Directions. Print the entries exactly; skip the pictures.

Input data Block Start

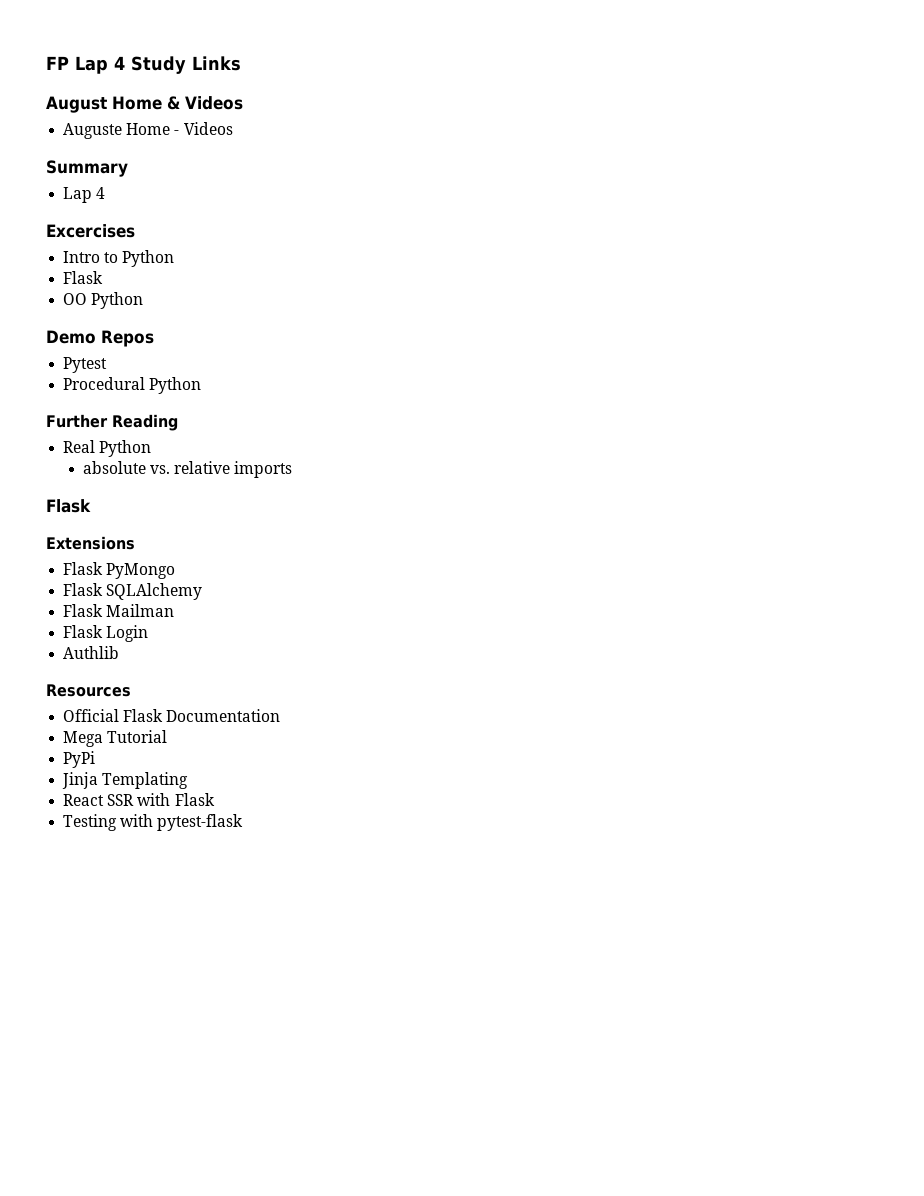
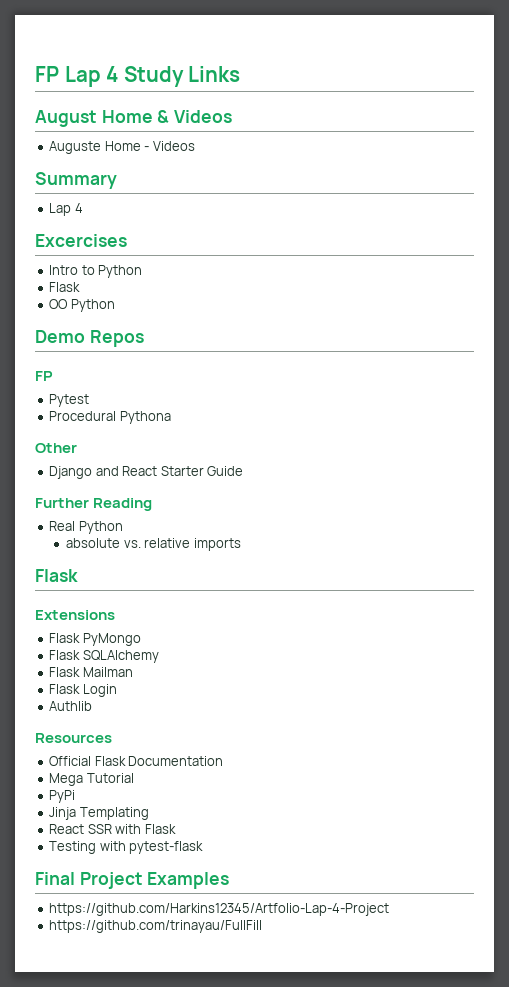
  Demo Repos
+ FP
- Procedural Python
+ Procedural Pythona
+ Other
+ Django and React Starter Guide
+ Final Project Examples
+ https://github.com/Harkins12345/Artfolio-Lap-4-Project
+ https://github.com/trinayau/FullFill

Input data Block End

Answer section.
  Demo Repos
+ FP
- Procedural Python
+ Procedural Pythona
+ Other
+ Django and React Starter Guide
+ Final Project Examples
+ https://github.com/Harkins12345/Artfolio-Lap-4-Project
+ https://github.com/trinayau/FullFill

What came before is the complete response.